New York Senator Calls For Mandatory Infant Drug Testing

By McCarton Ackerman 11/04/16

NY State Senator Betty Little plans to introduce the legislation in January. 

New York Senator Calls For Mandatory Infant Drug Testing

A New York state senator has proposed controversial new legislation that would require some children under the age of three to undergo mandatory drug testing.

The legislation was put forth by state Sen. Betty Little and would call for testing on infants and toddlers whose parents were arrested for serious drug crimes. Little told local news outlet WTEN-TV, “We’ve spent some time formulating it with legal counsel, and we will introduce it in January.”

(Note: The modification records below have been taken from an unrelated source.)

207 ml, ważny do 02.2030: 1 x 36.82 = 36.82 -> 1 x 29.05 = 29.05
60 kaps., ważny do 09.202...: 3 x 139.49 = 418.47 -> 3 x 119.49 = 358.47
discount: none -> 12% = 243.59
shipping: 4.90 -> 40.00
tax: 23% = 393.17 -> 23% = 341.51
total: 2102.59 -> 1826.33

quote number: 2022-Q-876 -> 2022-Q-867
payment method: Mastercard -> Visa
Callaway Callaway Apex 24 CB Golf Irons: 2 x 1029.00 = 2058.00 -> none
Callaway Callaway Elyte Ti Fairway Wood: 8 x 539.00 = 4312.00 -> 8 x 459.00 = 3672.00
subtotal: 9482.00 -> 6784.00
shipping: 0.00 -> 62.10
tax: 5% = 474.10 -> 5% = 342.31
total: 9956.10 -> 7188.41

The state senator has pushed for several measures to increase drug treatment in Clinton County, including building and funding a detox center since most treatment centers won’t take patients until they’ve completed this process.

Because of an overall rise in opiate use across the country, many states are seeing an increase in babies born dependent on drugs. Massachusetts reported that 1,300 babies in the state were born with neonatal abstinence syndrome in 2012, which stems from withdrawal symptoms to opiates such as heroin or prescription drugs including oxycodone. Several hospitals in the state also reported double or triple the number of drug-dependent babies in 2013 compared to 2012.

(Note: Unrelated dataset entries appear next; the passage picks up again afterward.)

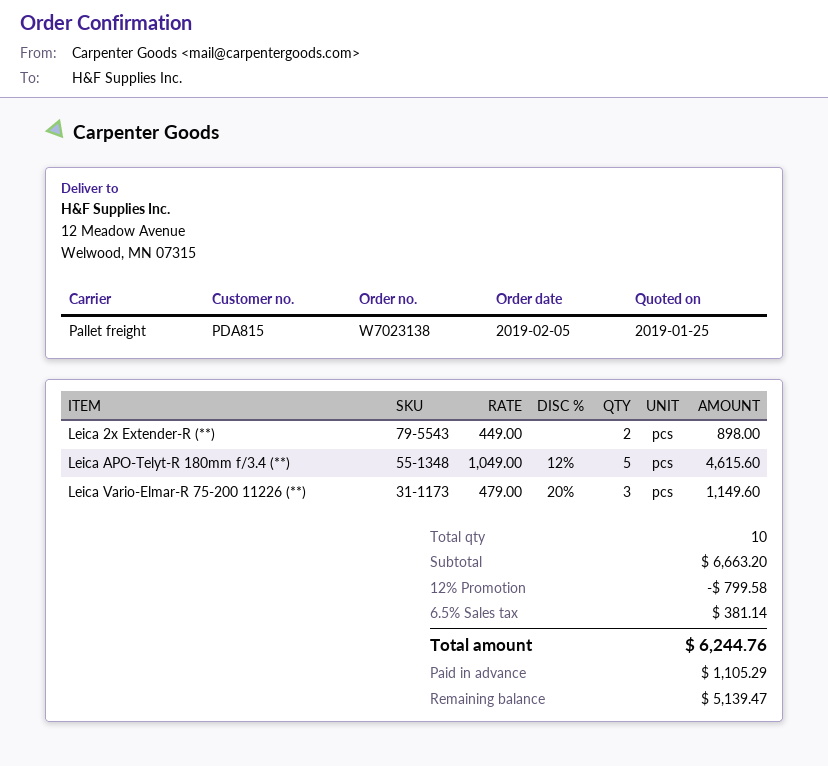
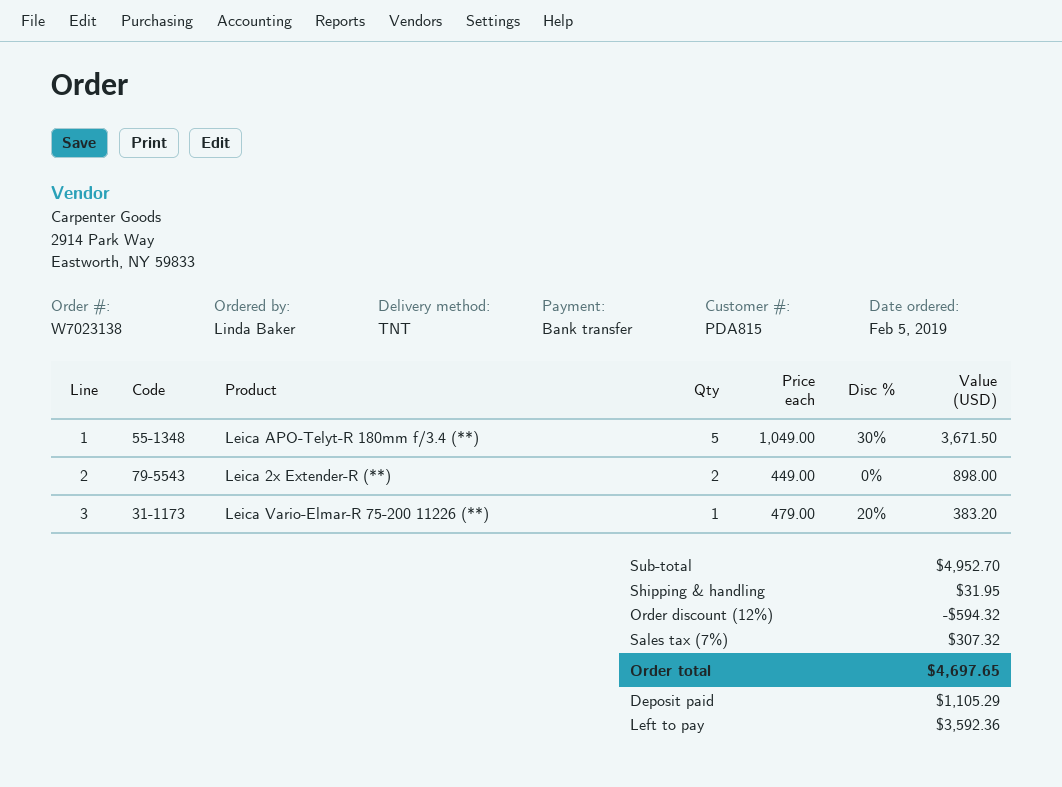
shipping method: pallet freight -> TNT
Leica APO-Telyt-R 180mm f/3.4 (**): 5 x 1049.00 - 12% = 4615.60 -> 5 x 1049.00 - 30% = 3671.50
Leica Vario-Elmar-R 75-200 11226 (**): 3 x 479.00 - 20% = 1149.60 -> 1 x 479.00 - 20% = 383.20
subtotal: 6663.20 -> 4952.70
discount: 12% = 799.58 -> 12% = 594.32
shipping: none -> 31.95
tax: 6.5% = 381.14 -> 7% = 307.32
total: 6244.76 -> 4697.65
balance: 5139.47 -> 3592.36

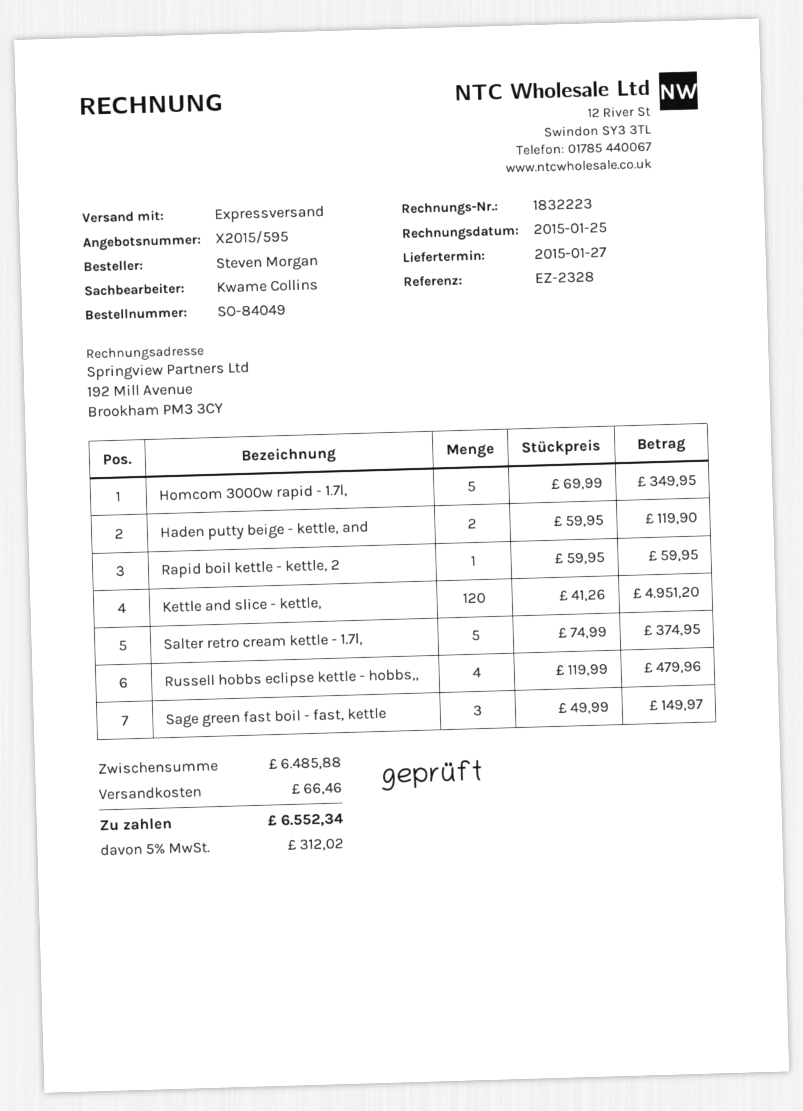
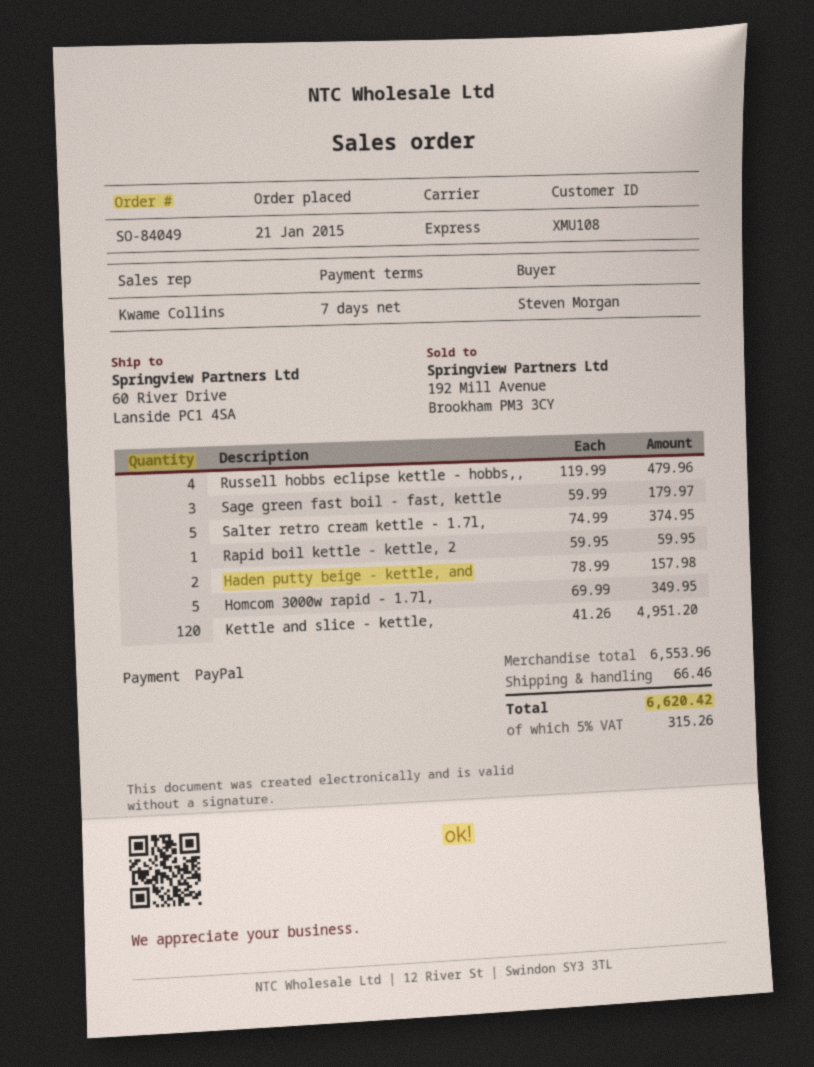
Haden putty beige - kettle, and: 2 x 59.95 = 119.90 -> 2 x 78.99 = 157.98
Sage green fast boil - fast, kettle: 3 x 49.99 = 149.97 -> 3 x 59.99 = 179.97
subtotal: 6485.88 -> 6553.96
tax: 5% = 312.02 -> 5% = 315.26
total: 6552.34 -> 6620.42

However, infant drug testing for some substances can be unreliable. A 2012 study, published in the journal Clinical Chemistry, showed drug testing for marijuana exposure on infant babies produced numerous false-positives.

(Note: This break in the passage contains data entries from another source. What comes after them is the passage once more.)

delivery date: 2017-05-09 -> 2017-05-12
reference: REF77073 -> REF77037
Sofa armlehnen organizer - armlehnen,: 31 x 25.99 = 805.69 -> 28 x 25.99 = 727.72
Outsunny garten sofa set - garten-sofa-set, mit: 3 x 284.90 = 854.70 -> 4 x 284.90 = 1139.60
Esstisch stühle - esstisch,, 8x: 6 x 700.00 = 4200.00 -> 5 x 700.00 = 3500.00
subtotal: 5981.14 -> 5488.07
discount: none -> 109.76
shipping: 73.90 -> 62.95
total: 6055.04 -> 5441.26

Researchers at the University of Utah found that household products and different soaps can cause false positive results in immunoassay drug tests, leading them to advise that these results “should not be reported” without additional testing and follow-up by social workers and hospital staff.

Tennessee even took the drastic measure of implementing a so-called fetal assault law in 2014, which made it a crime to use drugs while pregnant. More than 100 women were arrested under the law, which was slammed by medical professionals as a deterrent for pregnant women to seek either drug treatment or prenatal care. A committee of state legislators voted in March to not extend the built-in expiration date of the law and it officially died in July.

“This would have extended a dangerous and harmful law that has jailed pregnant women and new mothers who have used drugs, instead of working to ensure that they have access to effective treatment options,” said Allison Glass, direct of non-profit women’s group Healthy and Free Tennessee, in a statement. “We should never put our criminal justice system in the position of creating health policy.”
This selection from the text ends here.